Ungeduldig werde ich weiter gezerrt, noch ehe ich die Zylinder eines interessant aussehenden V-Motors nachzählen kann. Die Geheimhaltung von Entwicklungsaufträgen ist ein wichtiges Thema "beim Steyr", wie das verzweigte Unternehmen im Volksmund nach wie vor heißt. "Wir haben da vor ein paar Jahren schon schlechte Erfahrungen gemacht," erklärt mir Firmensprecher Teschl später. "Das war eine Entwicklung für einen deutschen Sportwagenhersteller. Irgendwie ist auf dem Umweg über einen Lokalpolitiker etwas nach außen gedrungen und stand am Tag drauf in der Kronen-Zeitung; der Kunde war so sauer, dass er sofort das gesamte Projekt gestoppt hat."

Prototypen für die Zukunft

In der großen Prototypenhalle ist Schluss mit Fotos machen. "Ich weiß, gerade das würde Sie sicher am meisten interessieren, aber das geht halt nicht", schmunzelt Leinfellner. In der verbotenen Halle werden Prototypen zukünftiger Fahrzeugmodelle unter seriennahen Bedingungen gebaut. Es ist eine kleine Fabrik in der Fabrik. Der Anfertigung von Prototypen ist heute längst keine Arbeit für begabte Schlosser und Karosseriespengler mehr, die kunstvoll mit Blechschere und Schweißbrenner hantieren. Die Karosserien müssen exakt aus den gleichen Materialien gefertigt und auf die gleiche Art zusammengefügt werden, wie später in der Serienproduktion. "Sonst sind ja alle Versuche für die Katz - angefangen von der Festigkeitsprüfung bis hin zum Crashtest."

Ein wichtiger Serienanlauf, das ist schon ein offenes Geheimnis, wird im Frühsommer 2004 der BMW X3 sein. Der kleinere Bruder des X5 wird nur in Graz von den Bändern rollen - in einer Stückzahl von bis zu 30.000 Einheiten pro Jahr. Dafür sind noch Umstrukturierungen erforderlich. "Wir kaufen das ehemalige Eurostar-Werk von DaimlerChrysler zurück." Das Werk liegt direkt nebenan, vom SFT-Werk nur durch einen Zaun getrennt. Gegründet wurde es als Kooperationsprojekt von Steyr-Daimler-Puch und Chrysler Austria. Dort liefen die Chrysler Voyager für Europa vom Band - nicht nur die Allradversion. Mit dem Zusammenschluss von Chrysler und Daimler-Benz ging das Werk in den Besitz des deutsch-amerikanischen Autoriesen über. Derzeit baut man dort neben dem Voyager auch die Europa-Modelle des nostalgischen Chrysler PT Cruiser.

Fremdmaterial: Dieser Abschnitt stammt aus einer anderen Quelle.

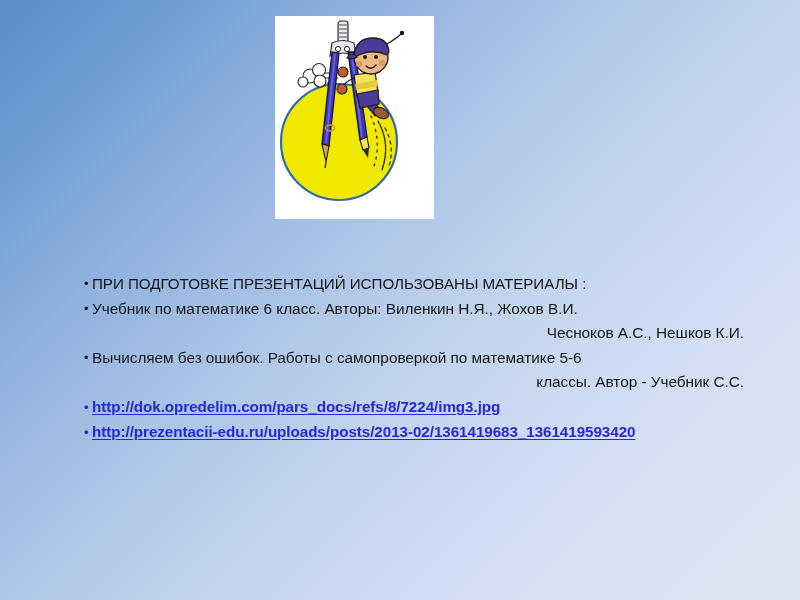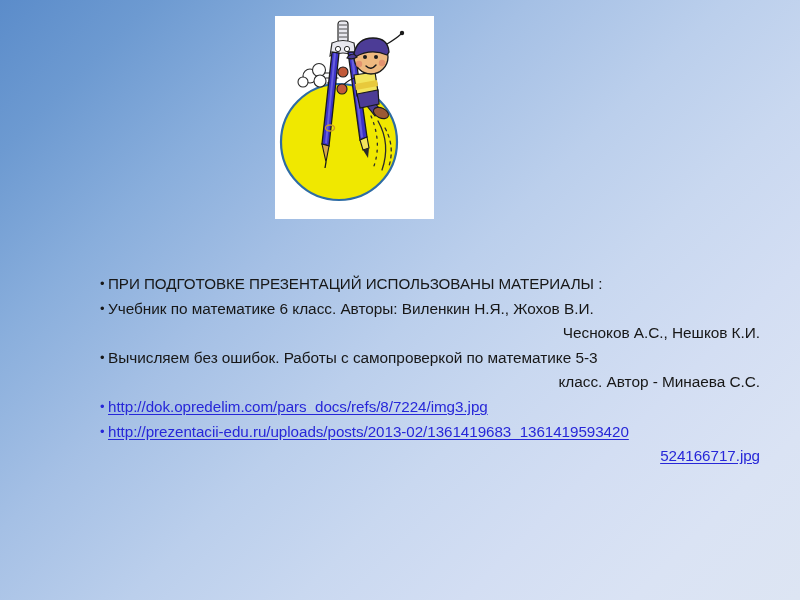--- a/index.html
+++ b/index.html
@@ -51,7 +51,6 @@
     left: 84px;
     top: 272px;
     width: 660px;
-    margin-left: 16px;
   }
   .line {
     position: relative;

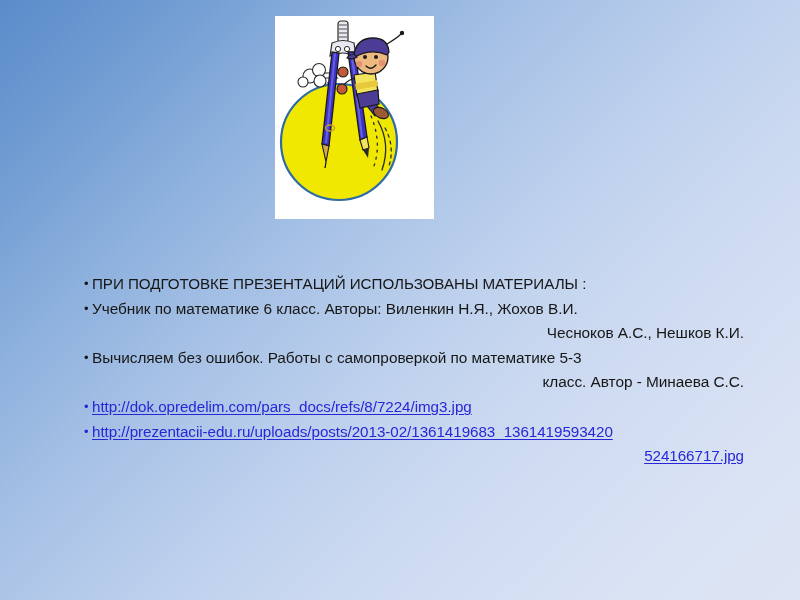--- a/index.html
+++ b/index.html
@@ -179,7 +179,7 @@
     <div class="line bulleted caps">ПРИ ПОДГОТОВКЕ ПРЕЗЕНТАЦИЙ ИСПОЛЬЗОВАНЫ МАТЕРИАЛЫ :</div>
     <div class="line bulleted">Учебник по математике 6 класс. Авторы: Виленкин Н.Я., Жохов В.И.</div>
     <div class="line cont">Чесноков А.С., Нешков К.И.</div>
-    <div class="line bulleted">Вычисляем без ошибок. Работы с самопроверкой по математике 5-3</div>
+    <div class="line bulleted">Вычисляем без ошибок. Работы с самопроверкой по математике 5-6</div>
     <div class="line cont">класс. Автор - Минаева С.С.</div>
     <div class="line bulleted link">http://dok.opredelim.com/pars_docs/refs/8/7224/img3.jpg</div>
     <div class="line bulleted link">http://prezentacii-edu.ru/uploads/posts/2013-02/1361419683_1361419593420</div>

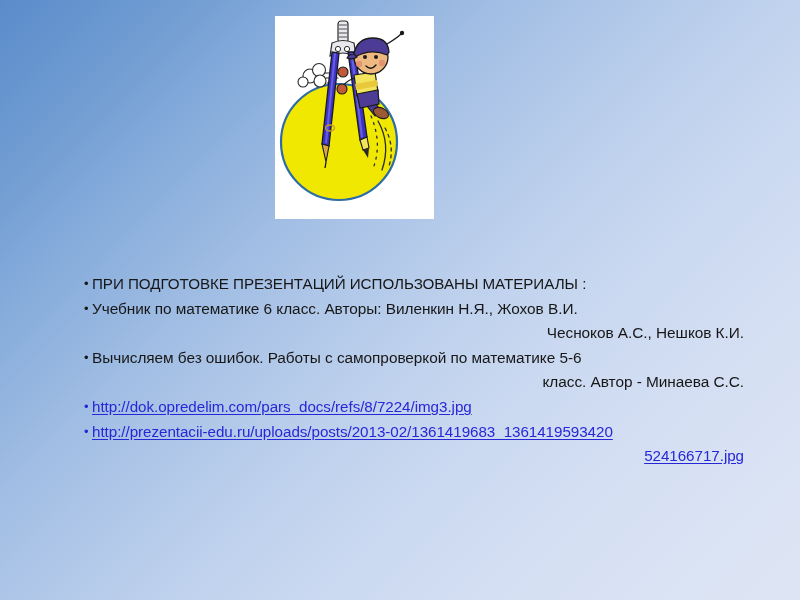--- a/index.html
+++ b/index.html
@@ -180,7 +180,7 @@
     <div class="line bulleted">Учебник по математике 6 класс. Авторы: Виленкин Н.Я., Жохов В.И.</div>
     <div class="line cont">Чесноков А.С., Нешков К.И.</div>
     <div class="line bulleted">Вычисляем без ошибок. Работы с самопроверкой по математике 5-6</div>
-    <div class="line cont">класс. Автор - Минаева С.С.</div>
+    <div class="line cont">классы. Автор - Учебник С.С.</div>
     <div class="line bulleted link">http://dok.opredelim.com/pars_docs/refs/8/7224/img3.jpg</div>
     <div class="line bulleted link">http://prezentacii-edu.ru/uploads/posts/2013-02/1361419683_1361419593420</div>
     <div class="line cont link">524166717.jpg</div>

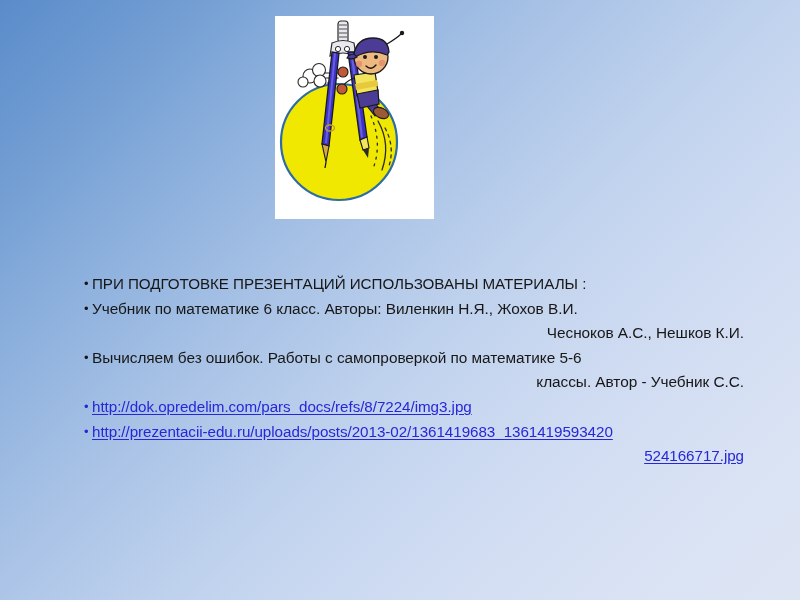--- a/index.html
+++ b/index.html
@@ -81,6 +81,7 @@
     text-decoration: underline;
     text-underline-offset: 1.5px;
     font-size: 15.2px;
+    font-weight: bold;
   }
   .line.link::before {
     color: #2727d8;

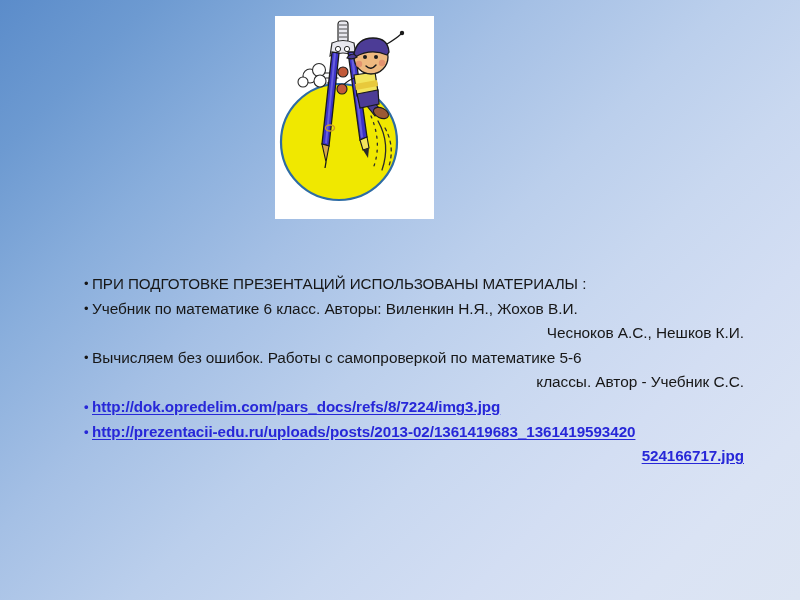--- a/index.html
+++ b/index.html
@@ -184,7 +184,6 @@
     <div class="line cont">классы. Автор - Учебник С.С.</div>
     <div class="line bulleted link">http://dok.opredelim.com/pars_docs/refs/8/7224/img3.jpg</div>
     <div class="line bulleted link">http://prezentacii-edu.ru/uploads/posts/2013-02/1361419683_1361419593420</div>
-    <div class="line cont link">524166717.jpg</div>
   </div>
 
 </div>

Dessen Produktion wird aber künftig in das ausgebaute Chrysler-Werk in Mexiko verlagert; die Voyager-Fertigung zieht um ins SFT-Werk - wo Kapazitäten frei werden, wenn die M-Klasse-Fertigung im Sommer 2002 ausläuft. Damit ist im ehemaligen Eurostar-Werk Platz für das neue BMW-X3-Projekt. Also zurück zum reinen Allrad-Spezialisten? Nicht ganz. Denn im SFT-Werk wird auch die Fertigung eines schwedischen Cabrios anlaufen, weitere Projekte sind in der Schwebe. Die Allrad-Perspektive ist für die Grazer erfreulich: Nach einer Studie wird allein die Allrad-Pkw-Produktion in Westeuropa innerhalb der nächsten fünf Jahre um rund 25 Prozent steigen, die von SUV/Geländewagen gar fast aufs Doppelte zunehmen.

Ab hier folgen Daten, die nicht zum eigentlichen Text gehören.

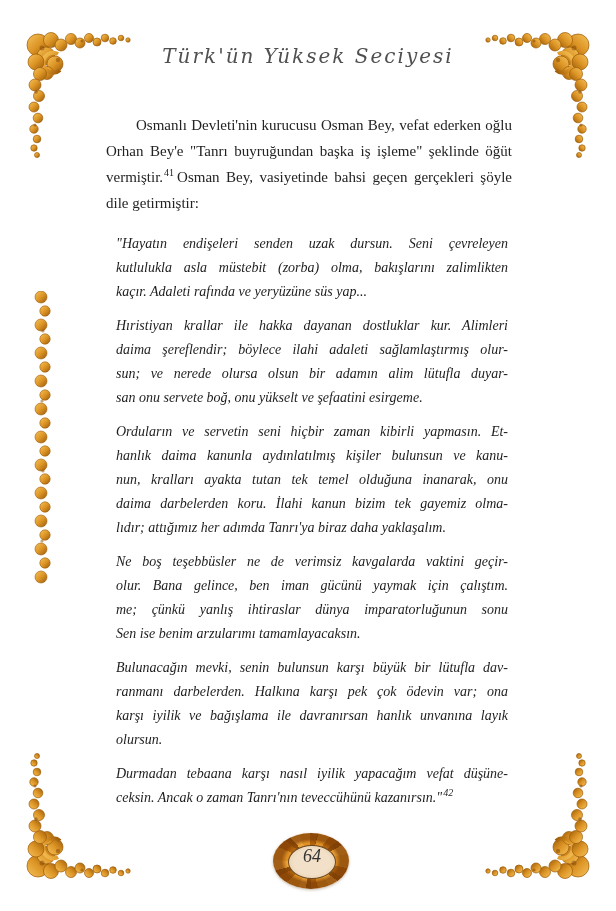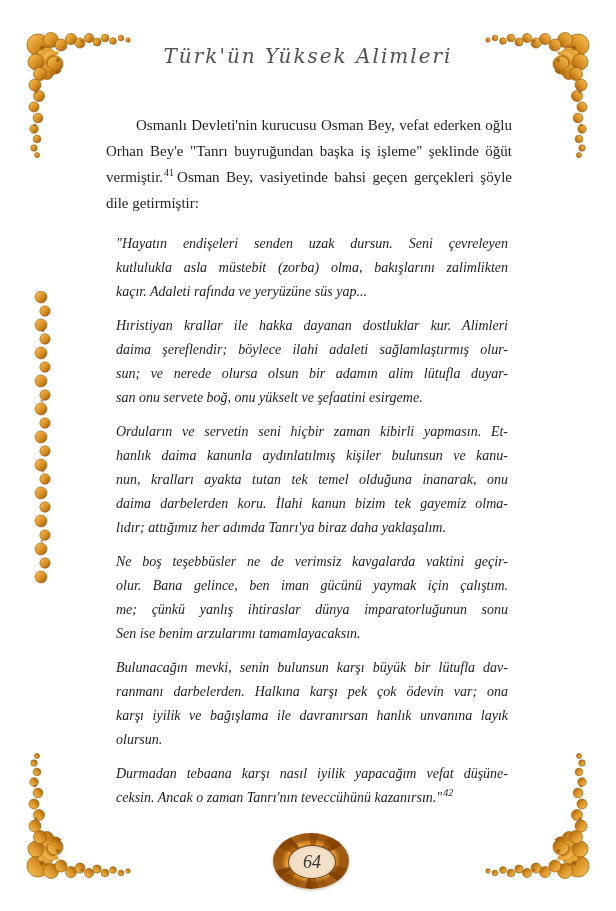--- a/index.html
+++ b/index.html
@@ -153,7 +153,7 @@
       <use href="#vine-ornament"></use>
     </svg>
 
-  <div class="title">Türk'ün Yüksek Alimleri</div>
+  <div class="title">Türk'ün Yüksek Seciyesi</div>
 
   <div class="content">
     <p class="intro"><span>Osmanlı Devleti'nin kurucusu Osman Bey, vefat ederken oğlu Orhan Bey'e "Tanrı buyruğundan başka iş işleme" şeklinde öğüt vermiştir.</span><sup>41</sup><span>Osman Bey, vasiyetinde bahsi geçen gerçekleri şöyle dile getirmiştir:</span></p>

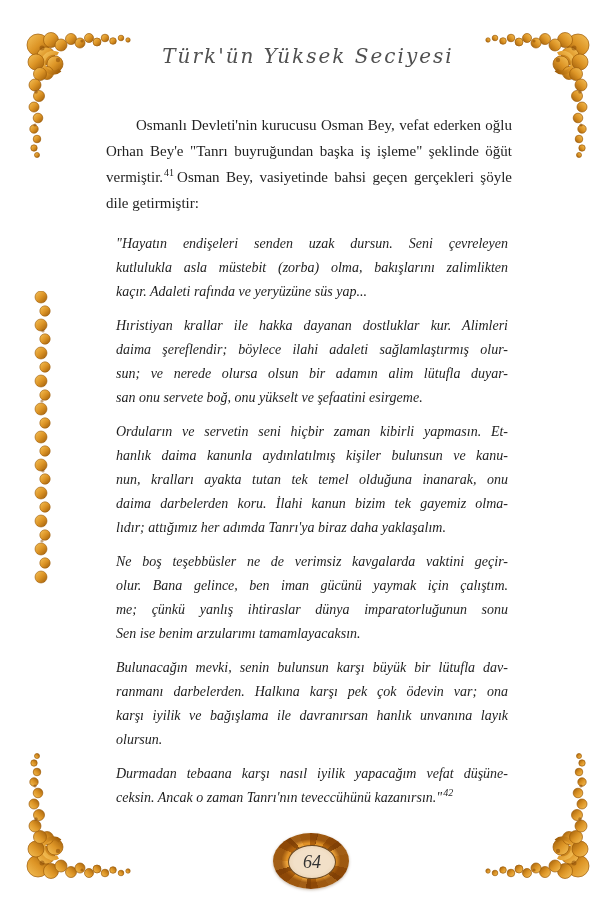--- a/index.html
+++ b/index.html
@@ -51,7 +51,7 @@
   .badge-inner {
     position:absolute; left:15px; top:12px; width:46px; height:32px;
     border-radius:50%; background:radial-gradient(#f2e0c8 55%, #e3c8a4 100%);
-    border:1px solid #6d4a22; display:flex; align-items:center; justify-content:center;
+    border:1px solid #6d4a22; display:flex; align-items:flex-start; justify-content:center;
   }
   .badge-inner span {
     font-style:italic; font-size:18px; color:#333;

Von diesem wachsenden Kuchen will sich Magna Steyr ein größeres Stück sichern: Der Marktanteil des Unternehmens am 4x4-Segment in Europa soll bis 2007 laut Planung von 58 auf rund 71 Prozent wachsen. Kein Wunder, dass in Graz von einer Krisenstimmung, wie sie derzeit in Deutschland gern verbreitet wird, nichts zu spüren ist.